Sobre este punto el conjunto del progresismo suele pedir una devaluación para mejorar esa falta de productividad, desconociendo cómo funciona una economía bimonetaria. Lo repiten como un mantra que tranquilamente podrían interpretar los famosos jinetes del apocalipsis (¿ignorando?) los efectos de esa devaluación sobre los precios internos relativos.

Los ingresos reales mejoran con una condición necesaria y otra suficiente. La primera es que la inflación vaya a la baja; de lo contrario la carrera nominal siempre la termina ganando el gobierno saqueador de turno. La segunda es que la economía crezca; para lo cual se necesitan inversiones y crédito.

Las inversiones tardan.
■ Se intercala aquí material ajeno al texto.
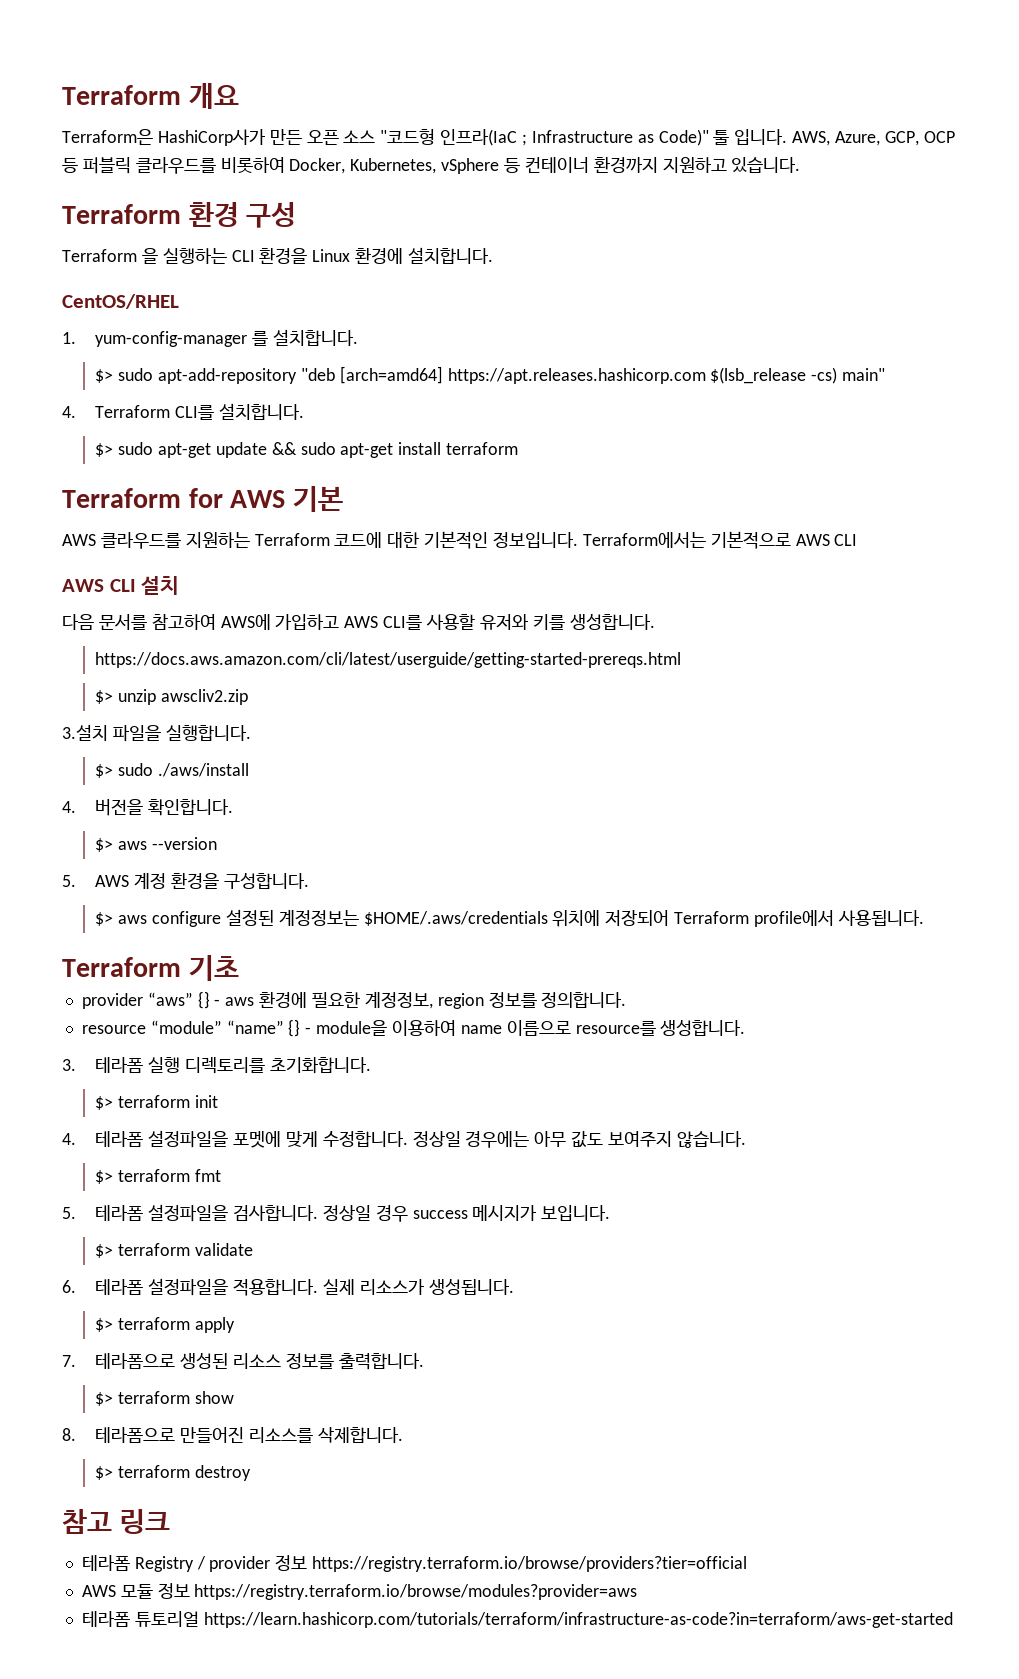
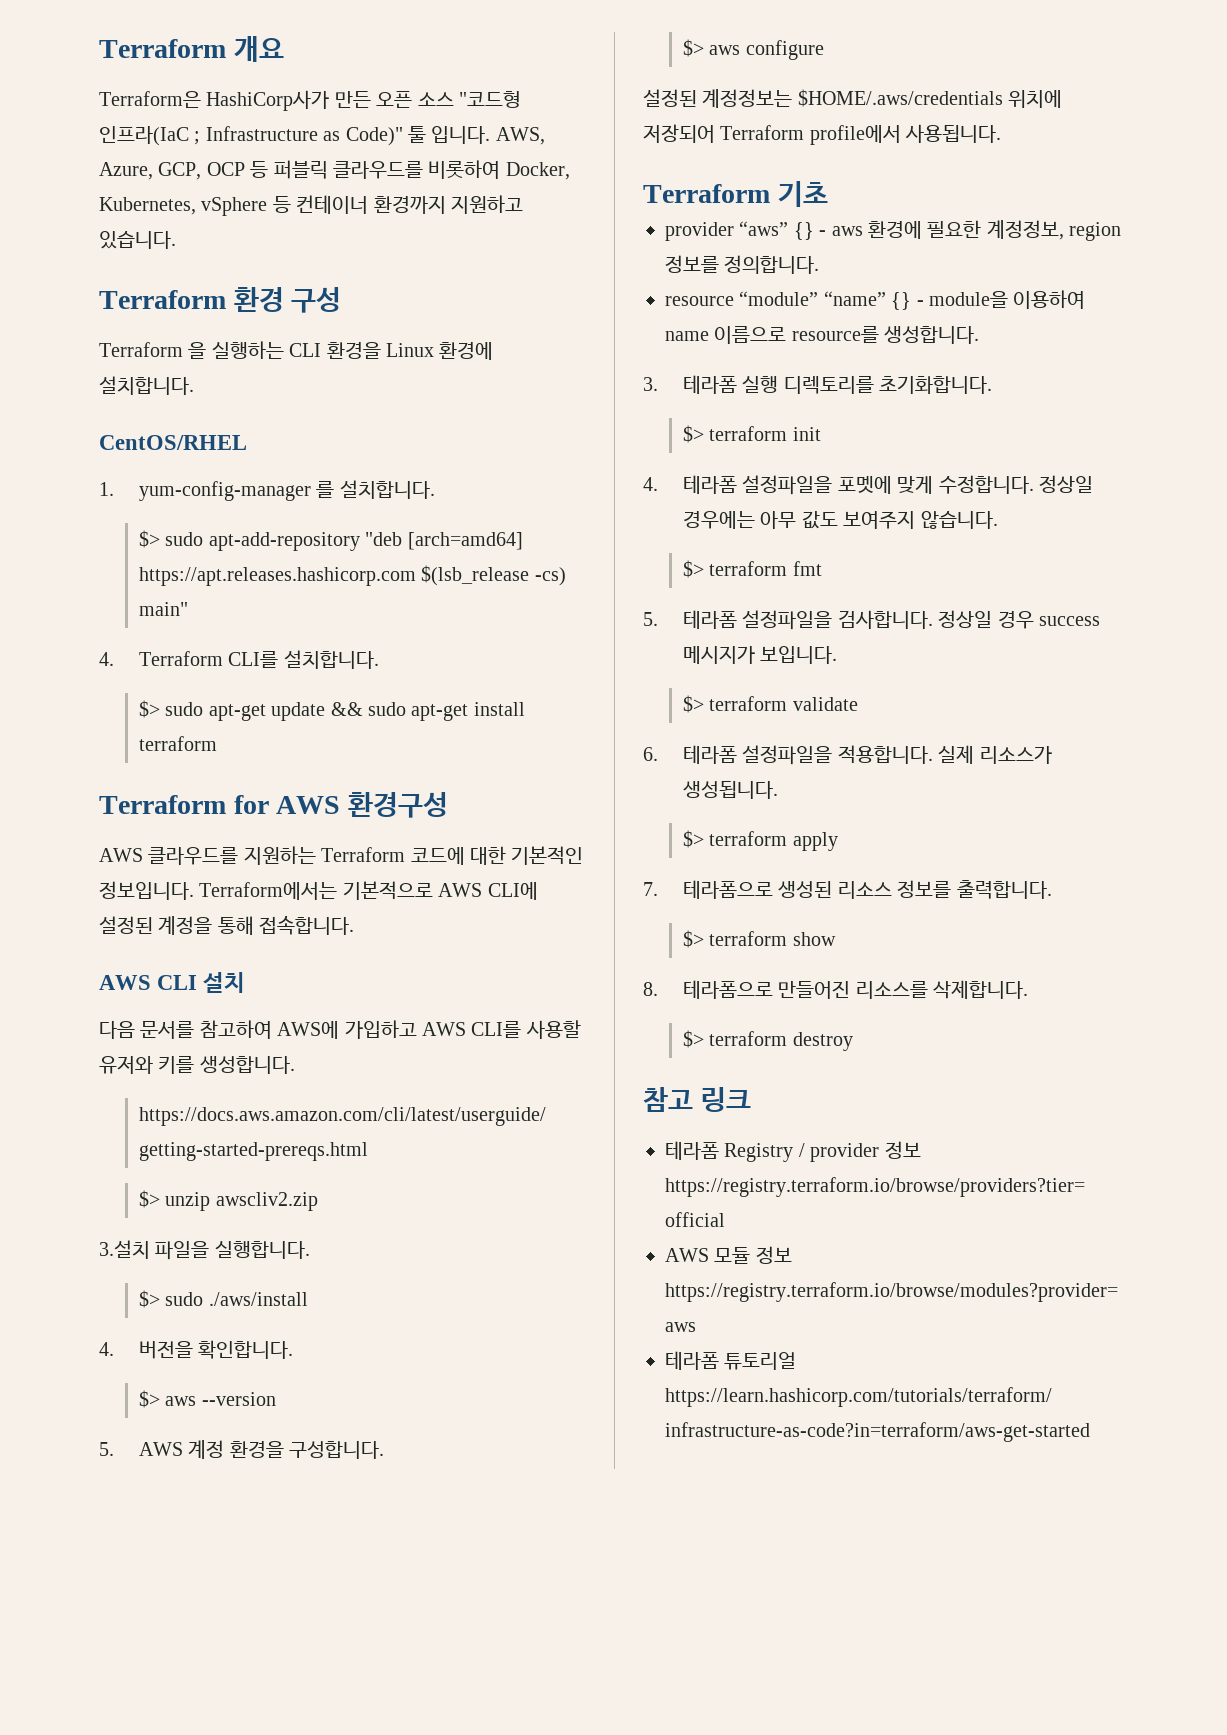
[292,486,343,512] 기본 -> [347,792,448,818] 환경구성
[834,534,858,546] CLI -> [487,882,538,900] [99,915,355,935] CLI에 설정된 계정을 통해 접속합니다.
(222, 919) none -> (824, 50) //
Quieren ver si realmente los argentinos aprendimos o vamos a seguir votando al populismo y pidiéndole al Estado que nos solucione siempre los problemas que no podemos gestionar.

El crédito viene galopando: la monetización en dólares que veremos hasta fin de año por los nuevos créditos en dólares para las pymes, la ley de Inocencia Fiscal II y el uso de una parte del FGS en plazos fijos a largo plazo va a generar una fuerte reacción en la construcción y en los créditos hipotecarios como no la hemos visto desde los tiempos de la convertibilidad.

Sólo hay que saber esperar a que las brevas maduren y aprender a tolerar que el decorado no se calle.